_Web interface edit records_
○ ○ ○ ○ ○ ○ ○
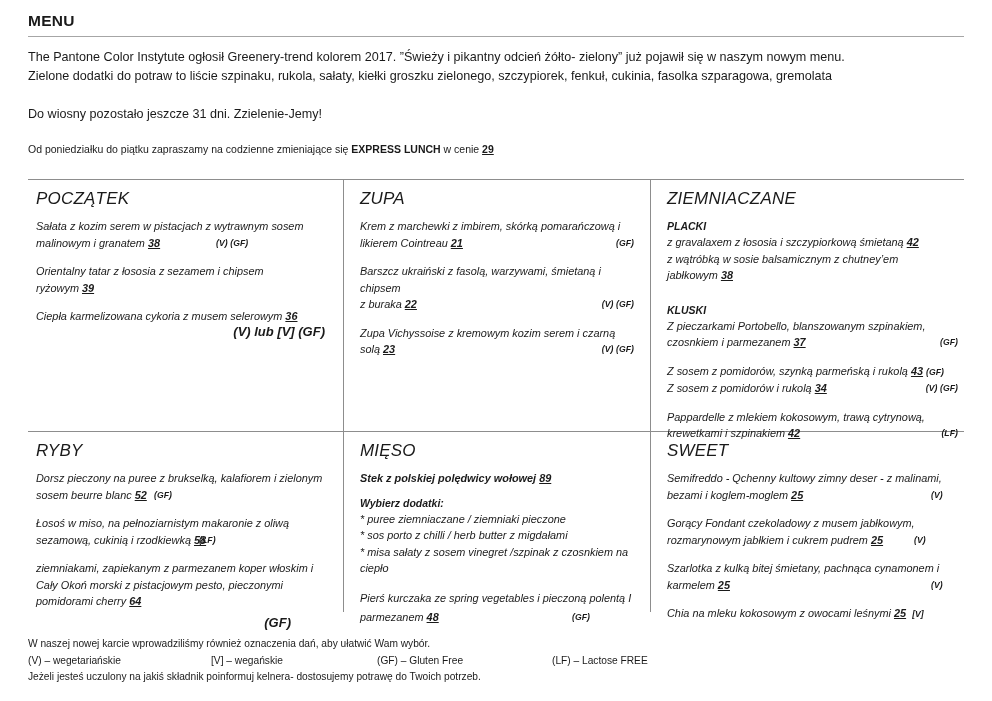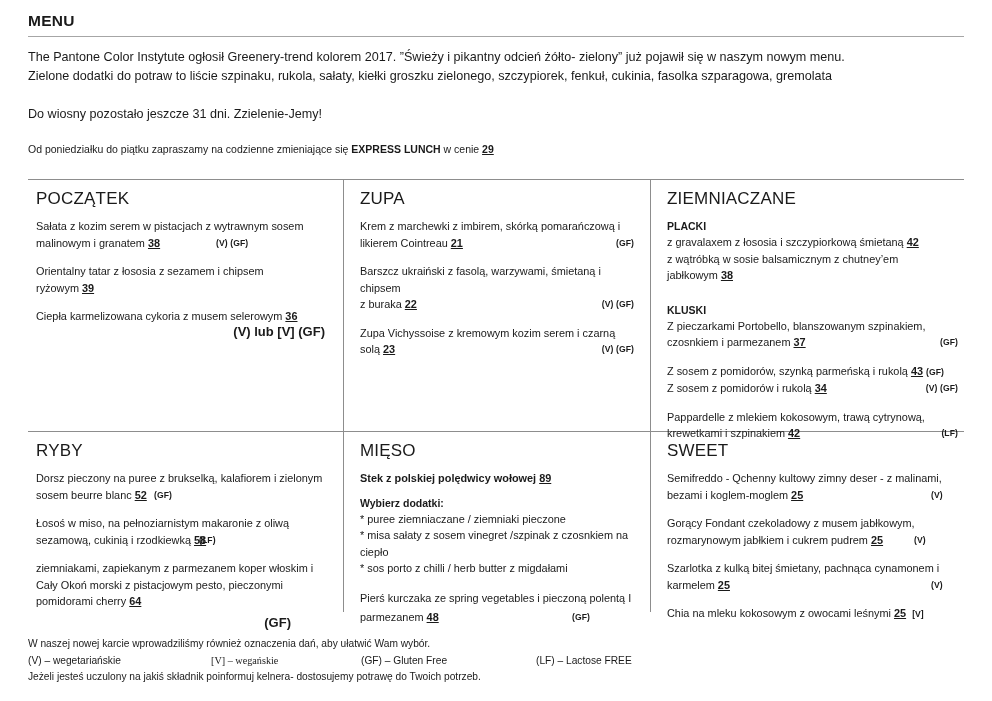--- a/index.html
+++ b/index.html
@@ -66,20 +66,21 @@
     width: 936px;
   }
   .grid-rule {
     border: 0;
     border-top: 1.2px solid #8d8d8d;
     margin: 0;
   }
   .row {
     display: flex;
     position: relative;
+    font-style: italic;
   }
   .col {
     box-sizing: border-box;
     position: relative;
   }
   .col-1 { width: 315px; padding: 9px 18px 0 8px; }
   .col-2 { width: 307px; padding: 9px 16px 0 16px; border-left: 1.2px solid #8d8d8d; }
   .col-3 { width: 314px; padding: 9px 6px 0 16px; border-left: 1.2px solid #8d8d8d; }
 
   .row-top .col-1 { height: 251px; }
@@ -143,21 +144,21 @@
     left: 28px;
     top: 636px;
     width: 936px;
     font-size: 10.2px;
     line-height: 16.5px;
   }
   .legend p { margin: 0; }
   .legend-row { display: flex; }
   .legend-row span { display: inline-block; }
   .lg1 { width: 183px; }
-  .lg2 { width: 150px; font-family: Liberation Serif, serif; }
+  .lg2 { width: 166px; }
   .lg3 { width: 175px; }
 </style>
 </head>
 <body>
 
 <div class="page">
 
   <h1 class="menu-title">MENU</h1>
   <hr class="title-rule">
 
@@ -274,22 +275,22 @@
       <div class="col col-2">
         <h2 class="sec-title">MIĘSO</h2>
 
         <div class="item tight">
           <span class="line b"><span>Stek z polskiej polędwicy wołowej </span><span class="u">89</span></span>
         </div>
 
         <div class="grp-title" style="margin-top:8px;">Wybierz dodatki:</div>
         <div class="item nogap">
           <span class="line">* puree ziemniaczane / ziemniaki pieczone</span>
+          <span class="line">* sos porto z chilli / herb butter z migdałami</span>
           <span class="line">* misa sałaty z sosem vinegret /szpinak z czosnkiem na ciepło</span>
-          <span class="line">* sos porto z chilli / herb butter z migdałami</span>
         </div>
 
         <div class="item" style="margin-top:13px;">
           <span class="line">Pierś kurczaka  ze spring vegetables i pieczoną polentą I</span>
           <span class="line" style="margin-top:3px;"><span>parmezanem  </span><span class="u">48</span><span class="tag tag-pos" style="left:212px;">(GF)</span></span>
         </div>
       </div>
 
       <div class="col col-3">
         <h2 class="sec-title">SWEET</h2>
○ ○ ○ ○ ○ ○ ○
_Task_
Reproduce every record in full. Leave out the images.

_Answer to this problem_
--- a/index.html
+++ b/index.html
@@ -66,20 +66,21 @@
     width: 936px;
   }
   .grid-rule {
     border: 0;
     border-top: 1.2px solid #8d8d8d;
     margin: 0;
   }
   .row {
     display: flex;
     position: relative;
+    font-style: italic;
   }
   .col {
     box-sizing: border-box;
     position: relative;
   }
   .col-1 { width: 315px; padding: 9px 18px 0 8px; }
   .col-2 { width: 307px; padding: 9px 16px 0 16px; border-left: 1.2px solid #8d8d8d; }
   .col-3 { width: 314px; padding: 9px 6px 0 16px; border-left: 1.2px solid #8d8d8d; }
 
   .row-top .col-1 { height: 251px; }
@@ -143,21 +144,21 @@
     left: 28px;
     top: 636px;
     width: 936px;
     font-size: 10.2px;
     line-height: 16.5px;
   }
   .legend p { margin: 0; }
   .legend-row { display: flex; }
   .legend-row span { display: inline-block; }
   .lg1 { width: 183px; }
-  .lg2 { width: 150px; font-family: Liberation Serif, serif; }
+  .lg2 { width: 166px; }
   .lg3 { width: 175px; }
 </style>
 </head>
 <body>
 
 <div class="page">
 
   <h1 class="menu-title">MENU</h1>
   <hr class="title-rule">
 
@@ -274,22 +275,22 @@
       <div class="col col-2">
         <h2 class="sec-title">MIĘSO</h2>
 
         <div class="item tight">
           <span class="line b"><span>Stek z polskiej polędwicy wołowej </span><span class="u">89</span></span>
         </div>
 
         <div class="grp-title" style="margin-top:8px;">Wybierz dodatki:</div>
         <div class="item nogap">
           <span class="line">* puree ziemniaczane / ziemniaki pieczone</span>
+          <span class="line">* sos porto z chilli / herb butter z migdałami</span>
           <span class="line">* misa sałaty z sosem vinegret /szpinak z czosnkiem na ciepło</span>
-          <span class="line">* sos porto z chilli / herb butter z migdałami</span>
         </div>
 
         <div class="item" style="margin-top:13px;">
           <span class="line">Pierś kurczaka  ze spring vegetables i pieczoną polentą I</span>
           <span class="line" style="margin-top:3px;"><span>parmezanem  </span><span class="u">48</span><span class="tag tag-pos" style="left:212px;">(GF)</span></span>
         </div>
       </div>
 
       <div class="col col-3">
         <h2 class="sec-title">SWEET</h2>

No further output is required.